Из кабинета вышел мистер Гиз и поманил ребят рукой.
– Я услышал голоса и решил, что мы все более или менее пришли в себя, верно? – Мужчина обворожительно улыбнулся, и ямочки вновь заиграли на его щеках. – Больше не будем волноваться, да?
– Да, мистер Гиз, извините нас, – шепнула девчонка, вновь мучительно покраснев.
– Проходите, не стойте в коридоре. – Учитель отошел от двери, и ребята прошли в кабинет.
– Хорошо, что вас поселили в моем крыле. Кроме изучения своих способностей, вы должны быть подготовлены к балу.
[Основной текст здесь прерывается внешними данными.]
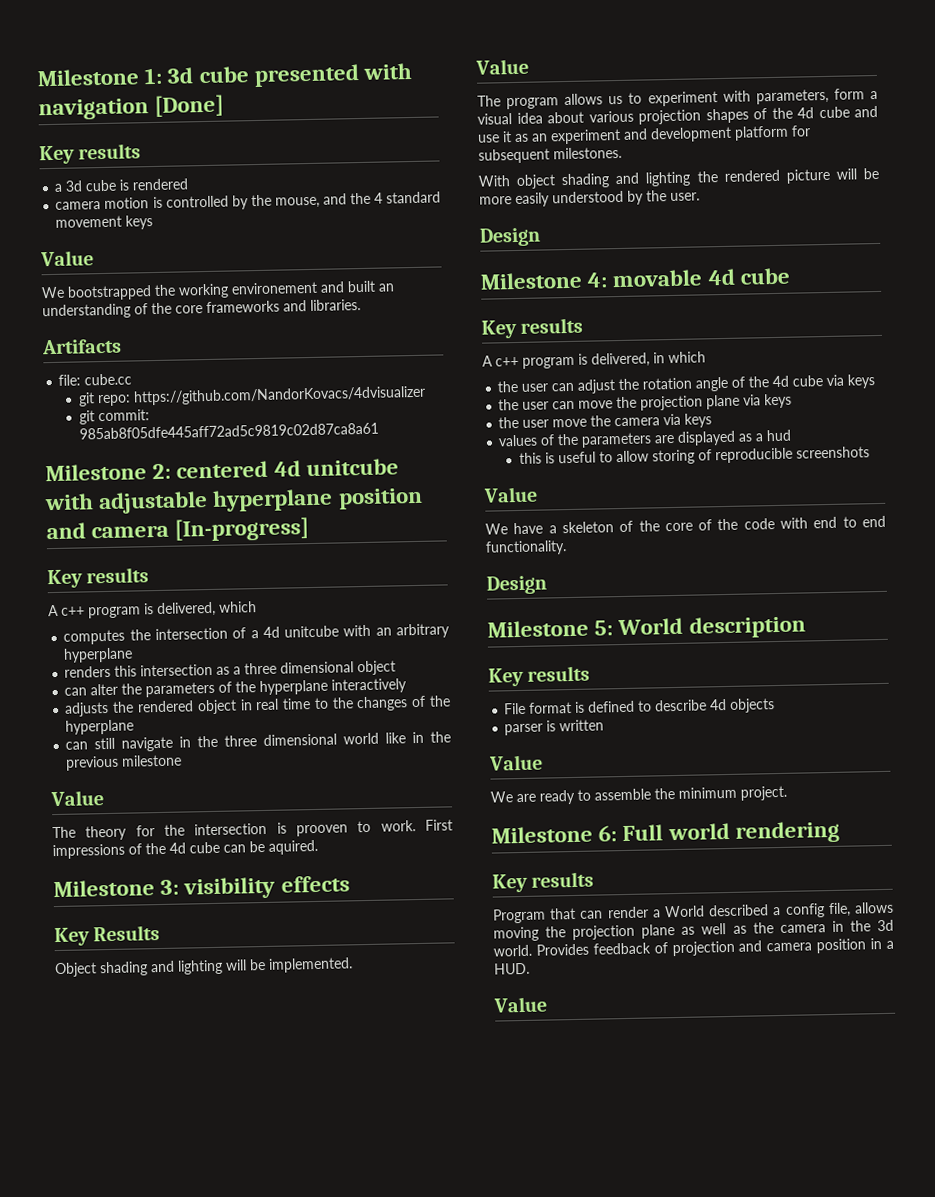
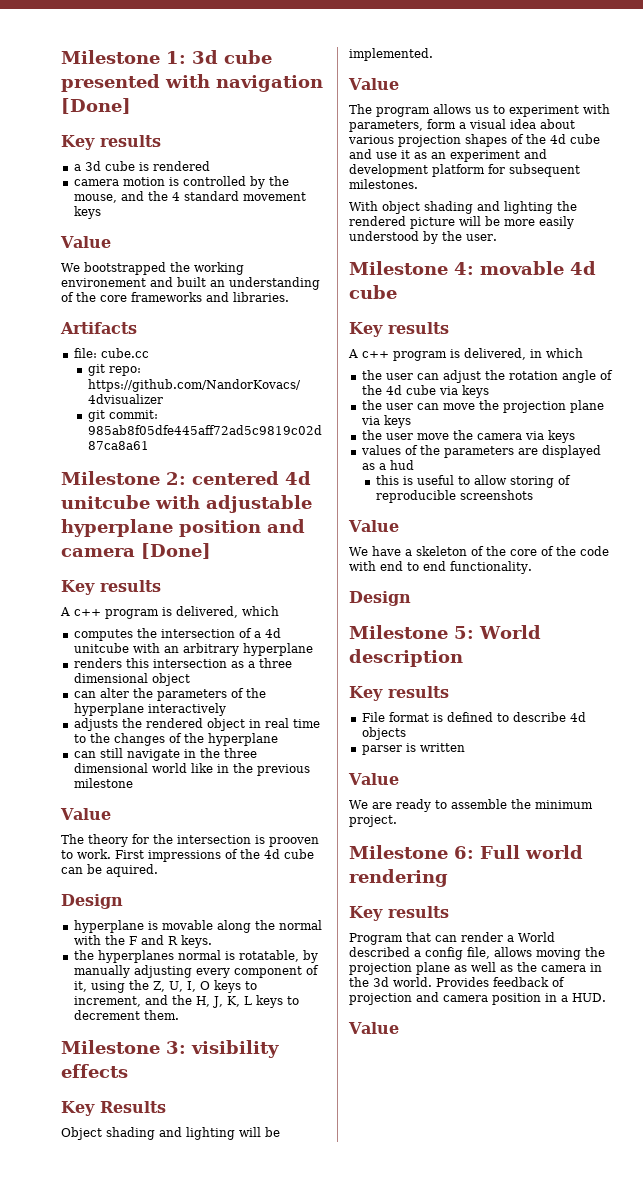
[174,517,310,542] [In-progress] -> [141,543,211,559] [Done]
(318, 847) none -> [61,894,123,909] [73,920,322,933] [73,935,212,948] [73,950,318,963] [73,965,319,978] [73,980,257,993] [73,995,299,1008] [73,1010,179,1020] // Design // hyperplane is movable along the normal with the F and R keys. // the hyperplanes normal is rotatable, by manually adjusting every component of it, using the Z, U, I, O keys to increment, and the H, J, K, L keys to decrement them.
[479,227,541,247] // Design -> (497, 237) none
До самого громкого события последних трех лет остается всего несколько дней, можете себе представить?! – Мистер Гиз вскинул руки, лицо его просияло. – Ох, что за чудный будет день! В Сорок Восьмой приедут такие же, как вы. Со всего Хранительства, понимаете? У многих видных колдунов есть воспитанники, это считается очень престижным. Госпожа Полночь до этого времени никого не могла взять под свою опеку и очень горевала по этому поводу. Ну не было в нашем городе таких, как вы. Точнее, о вас никто не знал, дорогие мои! На балу вы будете ее лицом, понимаете? Вам придется много танцевать и улыбаться, но с этим уж не должно возникнуть проблем, правда? – Мистер Гиз провел рукой по густым волосам. – Так что нам придется много работать. Вы готовы?
Тюльпинс бешено закивал головой: воспитанники госпожи Полуночи, а не простые служки, что может быть прекраснее? А девчонка только поморщилась, будто лизнула лимон. Она отошла к дивану и раздраженно буркнула: «Танцевать и улыбаться?»
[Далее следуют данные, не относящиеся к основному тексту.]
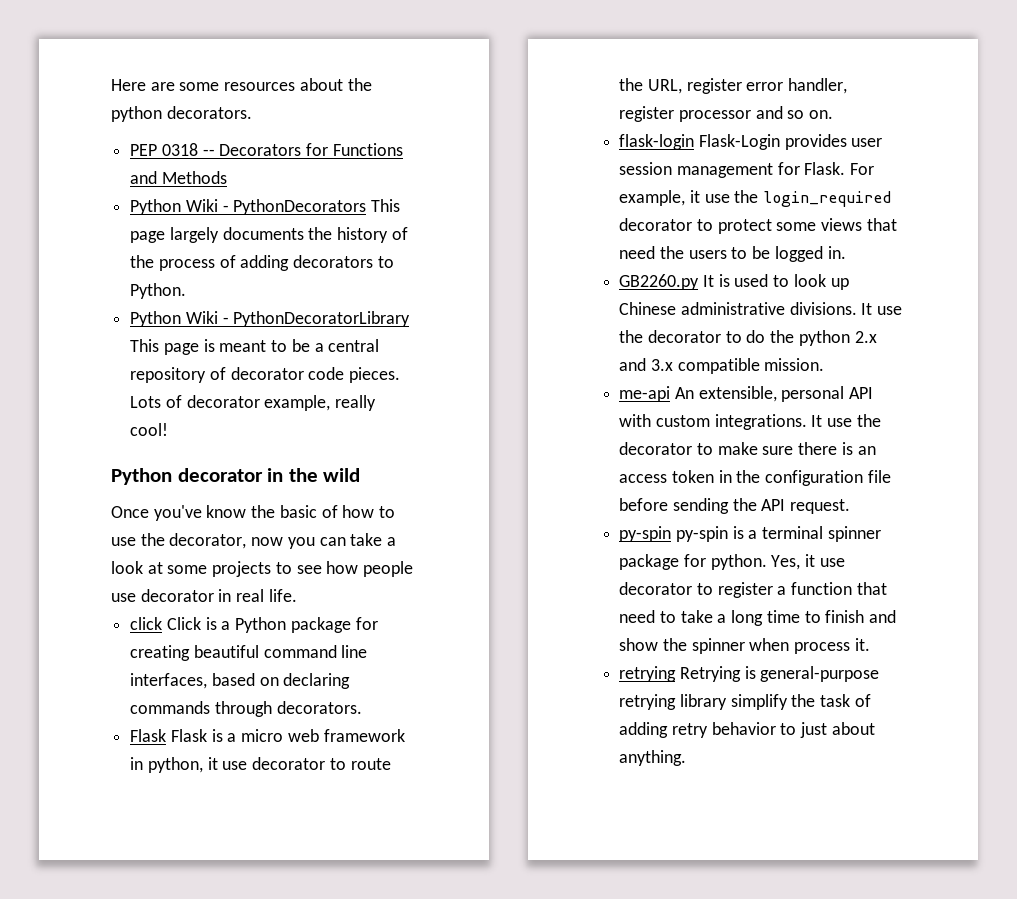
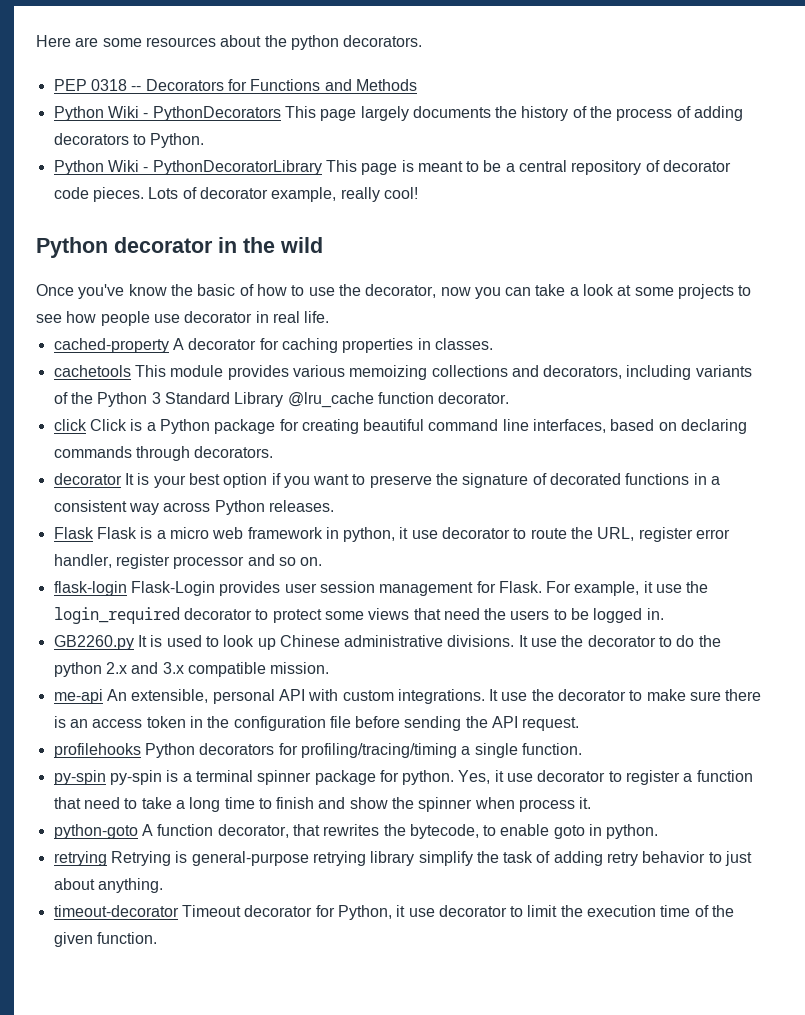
(297, 595) none -> [53,338,493,353] [53,365,752,380] [53,392,510,408] // cached-property A decorator for caching properties in classes. // cachetools This module provides various memoizing collections and decorators, including variants of the Python 3 Standard Library @lru_cache function decorator.
(362, 707) none -> [53,473,721,488] [53,500,334,515] // decorator It is your best option if you want to preserve the signature of decorated functions in a consistent way across Python releases.
(851, 506) none -> [53,743,582,758] // profilehooks Python decorators for profiling/tracing/timing a single function.
(870, 644) none -> [53,824,659,839] // python-goto A function decorator, that rewrites the bytecode, to enable goto in python.
(687, 758) none -> [53,905,735,920] [53,932,157,947] // timeout-decorator Timeout decorator for Python, it use decorator to limit the execution time of the given function.

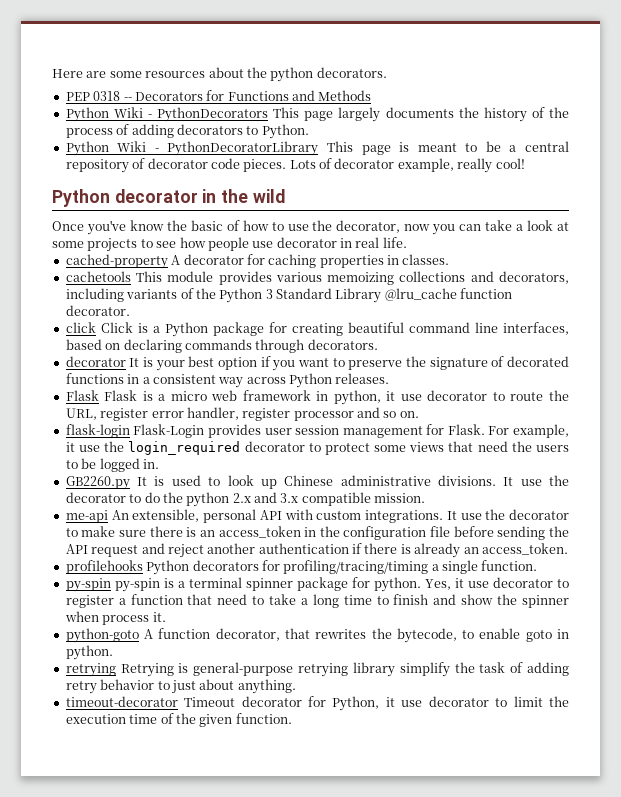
[92,716,186,728] access token -> [218,526,301,538] access_token
[522,717,580,731] request. -> [91,543,568,558] request and reject another authentication if there is already an access_token.

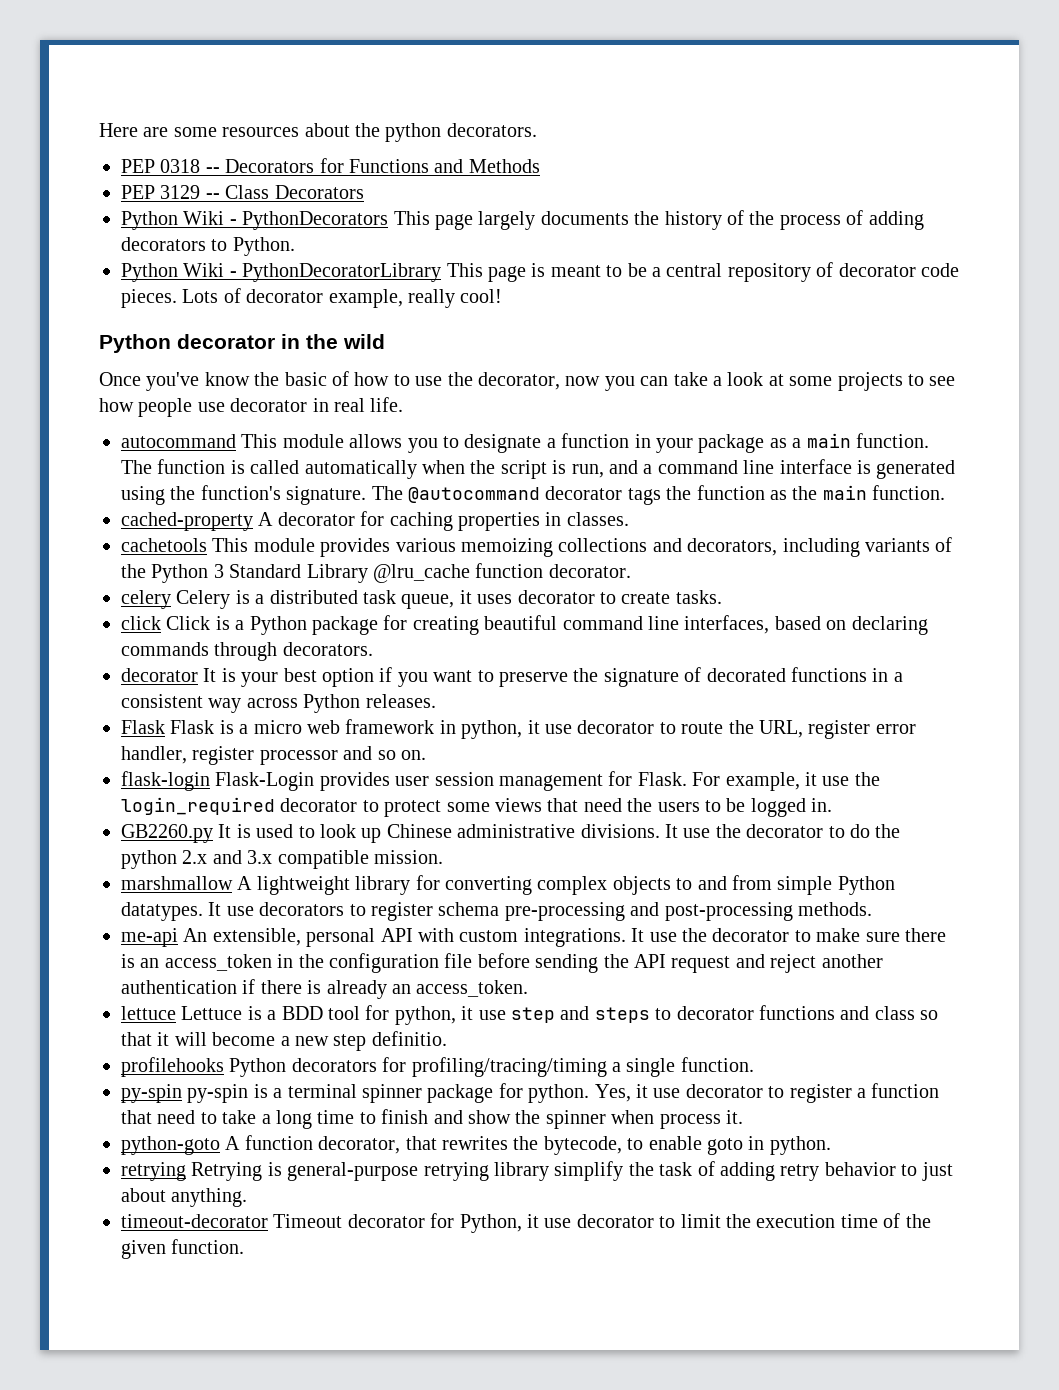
(372, 95) none -> [121,185,364,199] // PEP 3129 -- Class Decorators
(407, 242) none -> [121,433,929,453] [121,459,956,479] [121,485,946,505] // autocommand This module allows you to designate a function in your package as a main function. The function is called automatically when the script is run, and a command line interface is generated using the function's signature. The @autocommand decorator tags the function as the main function.
(130, 310) none -> [121,590,722,609] // celery Celery is a distributed task queue, it uses decorator to create tasks.
(426, 498) none -> [121,875,895,895] [121,902,872,921] // marshmallow A lightweight library for converting complex objects to and from simple Python datatypes. It use decorators to register schema pre-processing and post-processing methods.
(568, 549) none -> [121,1005,939,1025] [121,1031,447,1051] // lettuce Lettuce is a BDD tool for python, it use step and steps to decorator functions and class so that it will become a new step definitio.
– Ну, ну, милая Эйверин! Перестаньте! Я уверен, вы в паре с Тюльпинсом будете замечательно смотреться!
Эйверин бегло осмотрела бывшего господина с таким сомнением, что он поежился. Давно он не чувствовал себя настолько ущербным.
– Эм, я вижу некоторое напряжение? – осторожно спросил мистер Гиз. – Что ж, полагаю, это не мое дело? Если захотите чем угодно поделиться…
– Вы научите меня не управлять моим бельчонком? Я хочу его вернуть, – внезапно перебила девчонка.
– О, он в моей спальне, но боюсь… – Мистер Гиз взглянул на аккуратные наручные часы, и Тюльпинс благоговейно вздохнул: такие стоили целое состояние. – Уже через час я буду занят. А на обучение потребуется какое-то время. Думаю, мы сможем к этому приступить завтра.
– И какие у вас дела ночью, мистер Гиз? – Девчонка пристально посмотрела на учителя. Он встретил ее взгляд, не дрогнув.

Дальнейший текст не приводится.